The wrong path to data science

Let me give you some context first. A few years ago, I was on the road to data science. I wanted to learn everything about this field, the sole idea of building something intelligent that can help someone predict something amazed me.

Inspired by this idea, I decided I wanted to become a data scientist, and like many others, I jumped from engineering to this new landscape. Not knowing where to start, I began searching through the Internet to see how data science looks.

Soon enough, I ended up in the vast sea of blogs, poured with hype and expectations; I was reading titles such as:

  • Data Science for Beginners: FULL COURSE!
  • Must-read books for Machine Learning and Data Science
  • How to speed up pandas with one line of code!
  • 10 BEST machine learning courses

I was ready to read them all. I thought to myself:

If I can learn the best algorithm, if I build the best model to predict X thing, if I apply bleeding-edge techniques, I will surely stay ahead of the competition, I will be a good data scientist.

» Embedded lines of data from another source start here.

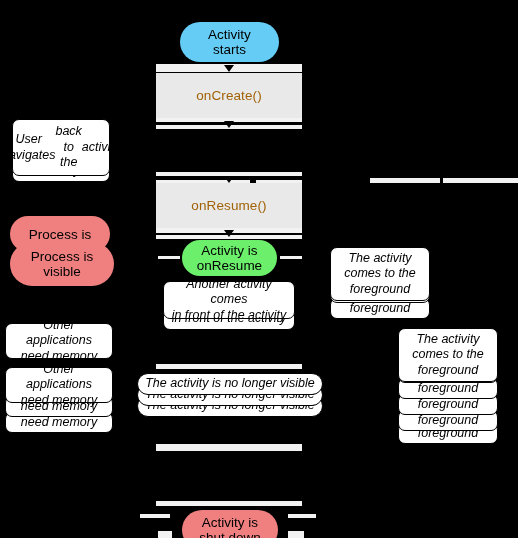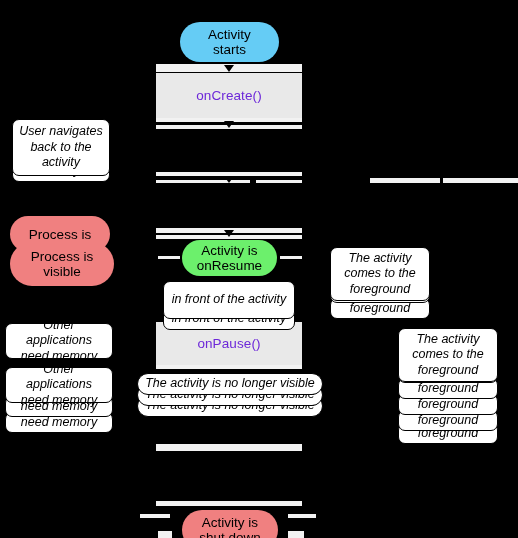--- a/index.html
+++ b/index.html
@@ -10,21 +10,21 @@
   }
   #canvas{position:absolute;left:0;top:0;width:518px;height:538px;background:#000;margin-top:20px;}
 
   
   .conn{position:absolute;background:#f2f2f2;}
   .arrow{position:absolute;width:0;height:0;border-left:5px solid transparent;
          border-right:5px solid transparent;border-top:7px solid #000;}
 
   
   .mbox{
-    position:absolute;background:#e9e9e9;color:#6d28d9;
+    position:absolute;background:#e9e9e9;color:#a16207;
     display:flex;align-items:center;justify-content:center;
     font-size:13.5px;letter-spacing:.1px;
   }
 
   
   .pill{
     position:absolute;border-radius:22px;color:#000;
     display:flex;align-items:center;justify-content:center;
     text-align:center;font-size:13.5px;line-height:15px;
   }
@@ -110,32 +110,32 @@
       <span>Process is</span>
       <span>visible</span>
     </span>
   </div>
 
   <div class="mbox" style="left:156px;top:53px;width:146px;height:45px;">
     <span>onCreate()</span>
   </div>
 
 
-
-  <div class="mbox" style="left:156px;top:302px;width:146px;height:43px;">
-    <span>onPause()</span>
-  </div>
+  <div class="mbox" style="left:156px;top:163px;width:146px;height:45px;">
+    <span>onResume()</span>
+  </div>
+
 
 
 
 
   <div class="note" style="left:12px;top:140px;width:98px;height:22px;">
     <span>activity</span>
   </div>
-  <div class="note" style="left:12px;top:99px;width:98px;height:57px;flex-direction:column;">
+  <div class="note" style="left:12px;top:99px;width:98px;height:57px;">
     <span>User navigates</span>
     <span>back to the</span>
     <span>activity</span>
   </div>
 
   <div class="note" style="left:5px;top:303px;width:108px;height:36px;flex-direction:column;">
     <span>Other applications</span>
     <span>need memory</span>
   </div>
 
@@ -150,20 +150,21 @@
   </div>
   <div class="note" style="left:5px;top:347px;width:108px;height:36px;flex-direction:column;">
     <span>Other applications</span>
     <span>need memory</span>
   </div>
 
   <div class="note" style="left:163px;top:288px;width:132px;height:22px;">
     <span>in front of the activity</span>
   </div>
   <div class="note" style="left:163px;top:261px;width:132px;height:38px;flex-direction:column;">
+    <span>Another activity comes</span>
     <span>in front of the activity</span>
   </div>
 
   <div class="note" style="left:137px;top:375px;width:186px;height:22px;border-radius:11px;">
     <span>The activity is no longer visible</span>
   </div>
   <div class="note" style="left:137px;top:364px;width:186px;height:22px;border-radius:11px;">
     <span>The activity is no longer visible</span>
   </div>
   <div class="note" style="left:137px;top:353px;width:186px;height:22px;border-radius:11px;">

I was about to learn that skill only gets you so far.

Hard truths and disappointments

After months of hard study, I was quickly looking for a job in this new and exciting field. I was pretty good at Pandas, and I was able to get my head around scikit-learn. Tensorflow? No problem.

I got a job as a data analyst. I was hyped, I felt fantastic, and I wanted to show what I could do. I tried to help the company grow and show them how to apply data analysis and machine learning to their operations.

But in my small mind, I had no idea how utterly wrong I was, and let me tell you why.

1. Data doesn’t appear magically

person holding wand on top of bowl
Photo by @art_maltsev on Unsplash, accessed 02/11/2020

Guess what? Every blog out there will give you the assumption that there’s a dataset clean and ready to be analyzed. I fell into this assumption as well.

As a data analyst, I was tasked to analyze our sales, monthly revenue, cancellations, and everything that is, without a doubt, essential for a SaaS company, and to get a dataset, I had to connect to production servers, APIs, buckets, etc.

And you could say: Well, of course, that’s expected! The only problem is that programs do not generate datasets for human consumption.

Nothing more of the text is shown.